A resposta a tais indagações não é simples. O silêncio pode sim acarretar efeitos jurídicos relevantes, mas nem sempre equivale à aceitação.

Na doação, o doador pode fixar prazo ao donatário, para que ele manifeste a aceitação ou recusa, interpretando-se o seu silêncio como concordância. Isso só acontece se não houver encargo previsto no negócio (art. 539 do CC). Ao contrário, se houver encargo, ainda que o benefício da doação compense sobejamente os ônus a ela atrelados, o silêncio representa recusa.

É comum algumas pessoas notificarem outras, concluindo a missiva com a assertiva de que o silêncio do notificado importa em renúncia a determinado direito. Exemplo: um herdeiro notifica outro para que diga se aceita ou não a herança, concede prazo e termina dizendo que o silêncio será interpretado como renúncia à herança. A vontade do cidadão, nesse caso, não se sobrepõe à lei. O art. 1807 do CC é manifesto ao proibir que o silêncio seja interpretado como renúncia da herança. Ao contrário, significa aceitação.

Da mesma forma, no direito das obrigações, se houver assunção de uma dívida por um terceiro, qualquer das partes (cedente e cessionário) pode conceder prazo para que o credor consinta ou não com tal negócio jurídico. Afinal, ele é o principal interessado.

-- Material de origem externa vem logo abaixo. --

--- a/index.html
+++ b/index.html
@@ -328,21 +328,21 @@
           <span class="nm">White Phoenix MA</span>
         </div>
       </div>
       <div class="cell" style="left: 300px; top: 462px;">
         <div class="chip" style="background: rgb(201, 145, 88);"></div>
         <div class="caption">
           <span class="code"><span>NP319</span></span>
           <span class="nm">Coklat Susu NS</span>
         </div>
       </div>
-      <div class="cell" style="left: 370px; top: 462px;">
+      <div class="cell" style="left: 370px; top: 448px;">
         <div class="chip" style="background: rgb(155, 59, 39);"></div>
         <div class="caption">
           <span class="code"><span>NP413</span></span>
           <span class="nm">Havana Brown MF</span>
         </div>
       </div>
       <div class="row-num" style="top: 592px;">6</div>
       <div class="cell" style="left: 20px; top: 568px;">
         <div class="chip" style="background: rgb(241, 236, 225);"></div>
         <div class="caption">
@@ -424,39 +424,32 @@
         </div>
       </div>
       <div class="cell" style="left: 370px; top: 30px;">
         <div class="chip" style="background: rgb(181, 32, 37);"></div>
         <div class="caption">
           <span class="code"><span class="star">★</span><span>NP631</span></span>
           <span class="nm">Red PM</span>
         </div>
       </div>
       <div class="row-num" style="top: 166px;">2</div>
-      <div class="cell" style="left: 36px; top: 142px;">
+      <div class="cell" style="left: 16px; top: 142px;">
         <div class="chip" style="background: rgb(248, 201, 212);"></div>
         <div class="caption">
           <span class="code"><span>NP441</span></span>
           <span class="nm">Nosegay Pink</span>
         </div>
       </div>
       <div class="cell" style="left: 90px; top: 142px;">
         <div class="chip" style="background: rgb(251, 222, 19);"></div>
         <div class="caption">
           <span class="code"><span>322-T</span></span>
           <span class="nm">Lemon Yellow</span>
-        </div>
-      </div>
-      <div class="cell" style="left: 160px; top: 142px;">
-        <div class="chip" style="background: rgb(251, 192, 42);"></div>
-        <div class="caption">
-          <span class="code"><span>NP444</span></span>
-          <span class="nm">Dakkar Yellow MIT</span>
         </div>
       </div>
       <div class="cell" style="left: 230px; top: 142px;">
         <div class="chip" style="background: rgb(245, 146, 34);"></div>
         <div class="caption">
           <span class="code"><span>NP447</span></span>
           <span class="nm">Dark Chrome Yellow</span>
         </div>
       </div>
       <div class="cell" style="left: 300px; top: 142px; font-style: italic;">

Independentemente do teor da notificação, o silêncio do credor revela recusa (art. 299, parágrafo único, do CC), pois juridicamente pode ficar mais vulnerável com a assunção da dívida por terceiro. Pode a transferência da titularidade da dívida significar, para o credor, a diferença entre receber e não receber seu crédito.

Portanto, como princípio, ninguém pode ficar numa posição mais onerosa em virtude de um comportamento silencioso.

Em outras situações, o ordenamento jurídico admite maior valor ao silêncio. O art. 111 do CC prescreve que "o silêncio importa anuência, quando as circunstâncias ou os usos o autorizarem, e não for necessária a declaração de vontade expressa". Por isso, o juiz deve estar bastante atento às peculiaridades do caso para valorar adequadamente o silêncio.

O silêncio pode acarretar até mesmo o desfazimento do negócio jurídico, além de responsabilidade civil. O art. 147 do CC, por exemplo, preceitua que "nos negócios jurídicos bilaterais, o silêncio intencional de uma das partes a respeito de fato ou qualidade que a outra parte haja ignorado, constitui omissão dolosa, provando-se que sem ela o negócio não se teria celebrado".

Não se pode, pelas razões apresentadas, concluir que o silêncio indica necessariamente aceitação no plano jurídico.